Stored data:
==========

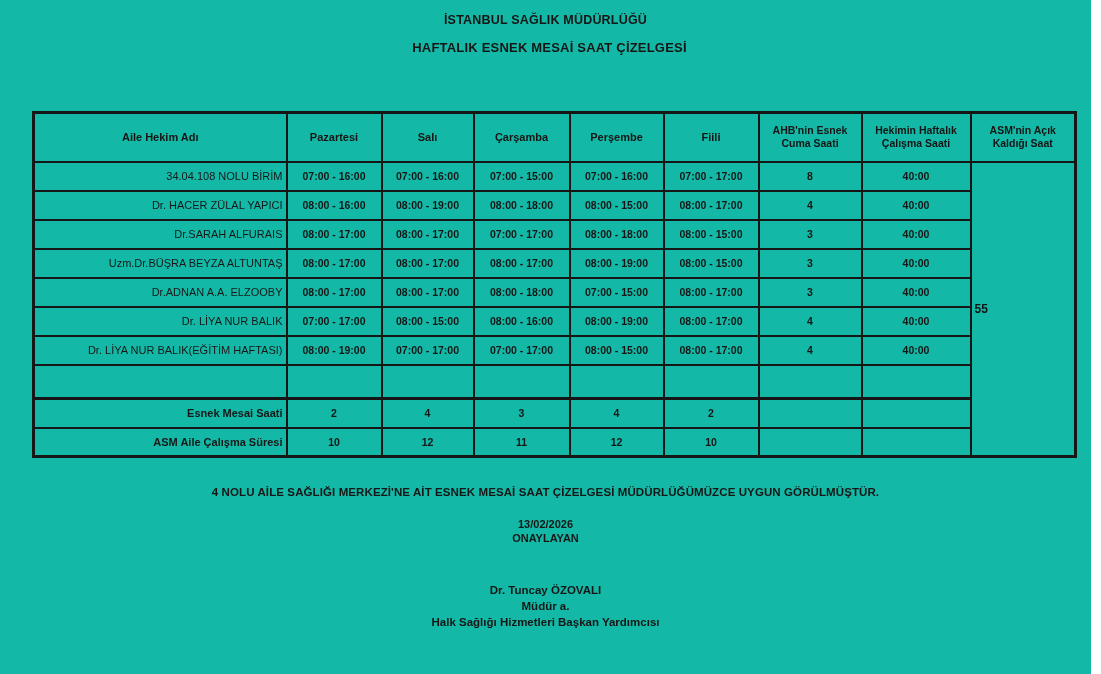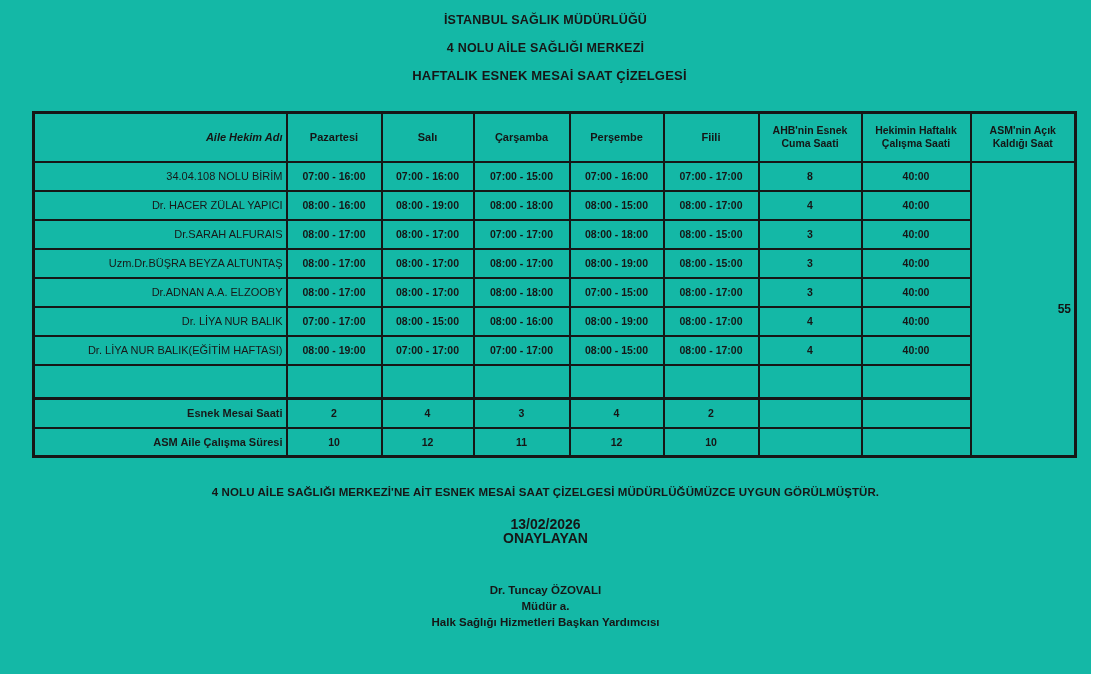--- a/index.html
+++ b/index.html
@@ -56,7 +56,6 @@
 
   <div class="titles">
     <div class="title">İSTANBUL SAĞLIK MÜDÜRLÜĞÜ</div>
-    <div class="title">4 NOLU AİLE SAĞLIĞI MERKEZİ</div>
     <div class="title t4">HAFTALIK ESNEK MESAİ SAAT ÇİZELGESİ</div>
   </div>
 

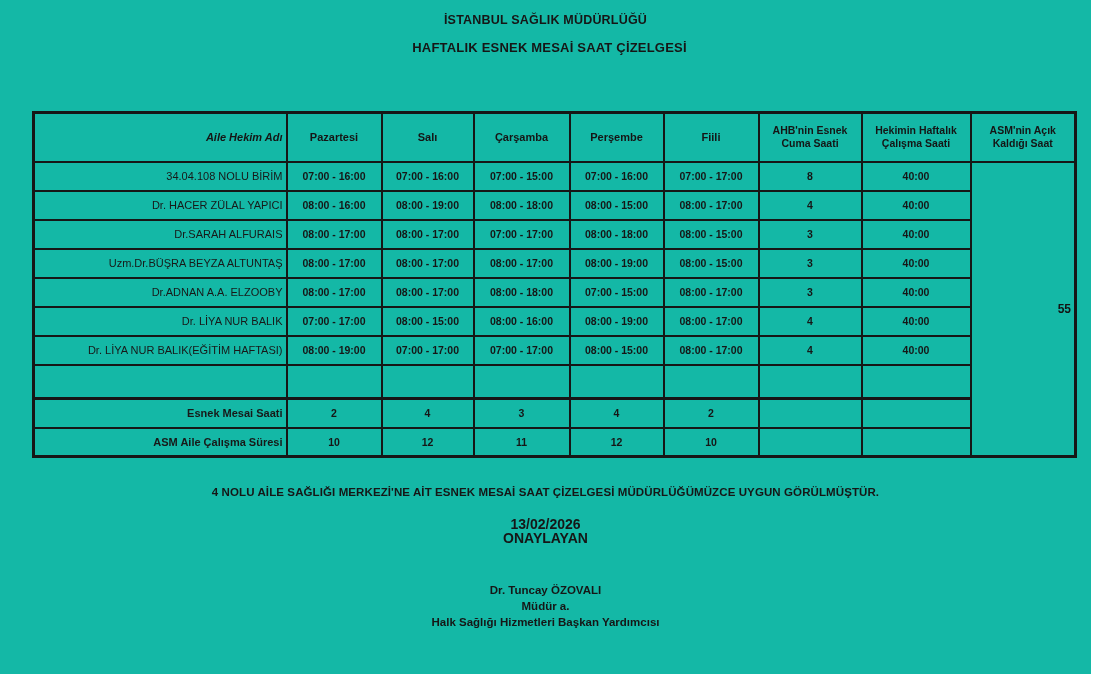--- a/index.html
+++ b/index.html
@@ -25,7 +25,7 @@
   }
   thead tr{height:49px;}
   th{font-weight:bold;font-size:11px;text-align:center;vertical-align:middle;color:#151515;}
-  th.th-name{text-align:right;padding-left:5px;font-style:italic;}
+  th.th-name{text-align:center;padding-left:5px;}
   th.th-wide{font-size:10.5px;line-height:1.3;}
   tbody tr{height:29px;}
   tr.row-empty{height:34px;}

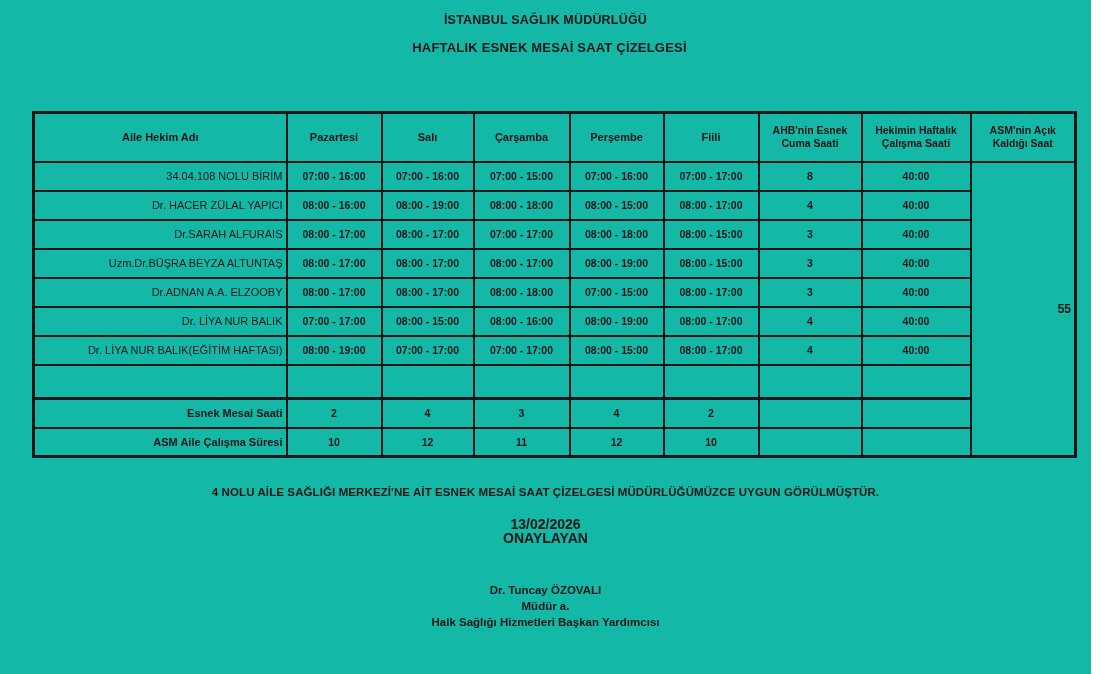--- a/index.html
+++ b/index.html
@@ -33,7 +33,7 @@
   td.name-cell{font-weight:normal;font-size:11px;text-align:right;padding-left:5px;white-space:nowrap;color:#181818;}
   tr.row-summary td.name-cell{font-weight:bold;}
   td.val-cell{font-weight:bold;font-size:10.5px;text-align:center;white-space:nowrap;color:#161616;}
-  td.asm-cell{font-weight:bold;font-size:12px;text-align:right;vertical-align:middle;}
+  td.asm-cell{font-weight:bold;font-size:12px;text-align:left;vertical-align:middle;}
 
   
   .approval{

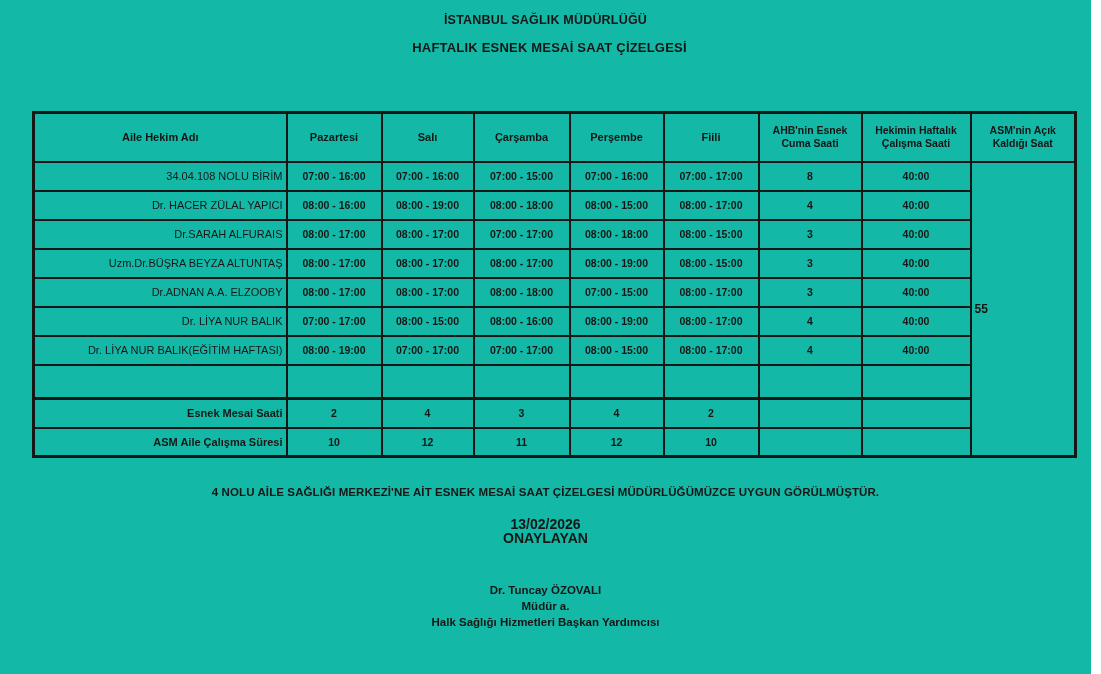--- a/index.html
+++ b/index.html
@@ -42,7 +42,7 @@
   }
   .date-block{
     position:absolute;top:517px;left:0;width:100%;text-align:center;
-    font-weight:bold;font-size:14px;line-height:14px;color:#161616;
+    font-weight:bold;font-size:11px;line-height:14px;color:#161616;
   }
   .sig-block{
     position:absolute;top:582px;left:0;width:100%;text-align:center;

==========

=== Activity ===
Would you write out each record above exactly, with no images?

=== Answer for this exercise ===
--- a/index.html
+++ b/index.html
@@ -56,7 +56,6 @@
 
   <div class="titles">
     <div class="title">İSTANBUL SAĞLIK MÜDÜRLÜĞÜ</div>
-    <div class="title">4 NOLU AİLE SAĞLIĞI MERKEZİ</div>
     <div class="title t4">HAFTALIK ESNEK MESAİ SAAT ÇİZELGESİ</div>
   </div>
 

--- a/index.html
+++ b/index.html
@@ -25,7 +25,7 @@
   }
   thead tr{height:49px;}
   th{font-weight:bold;font-size:11px;text-align:center;vertical-align:middle;color:#151515;}
-  th.th-name{text-align:right;padding-left:5px;font-style:italic;}
+  th.th-name{text-align:center;padding-left:5px;}
   th.th-wide{font-size:10.5px;line-height:1.3;}
   tbody tr{height:29px;}
   tr.row-empty{height:34px;}

--- a/index.html
+++ b/index.html
@@ -33,7 +33,7 @@
   td.name-cell{font-weight:normal;font-size:11px;text-align:right;padding-left:5px;white-space:nowrap;color:#181818;}
   tr.row-summary td.name-cell{font-weight:bold;}
   td.val-cell{font-weight:bold;font-size:10.5px;text-align:center;white-space:nowrap;color:#161616;}
-  td.asm-cell{font-weight:bold;font-size:12px;text-align:right;vertical-align:middle;}
+  td.asm-cell{font-weight:bold;font-size:12px;text-align:left;vertical-align:middle;}
 
   
   .approval{

--- a/index.html
+++ b/index.html
@@ -42,7 +42,7 @@
   }
   .date-block{
     position:absolute;top:517px;left:0;width:100%;text-align:center;
-    font-weight:bold;font-size:14px;line-height:14px;color:#161616;
+    font-weight:bold;font-size:11px;line-height:14px;color:#161616;
   }
   .sig-block{
     position:absolute;top:582px;left:0;width:100%;text-align:center;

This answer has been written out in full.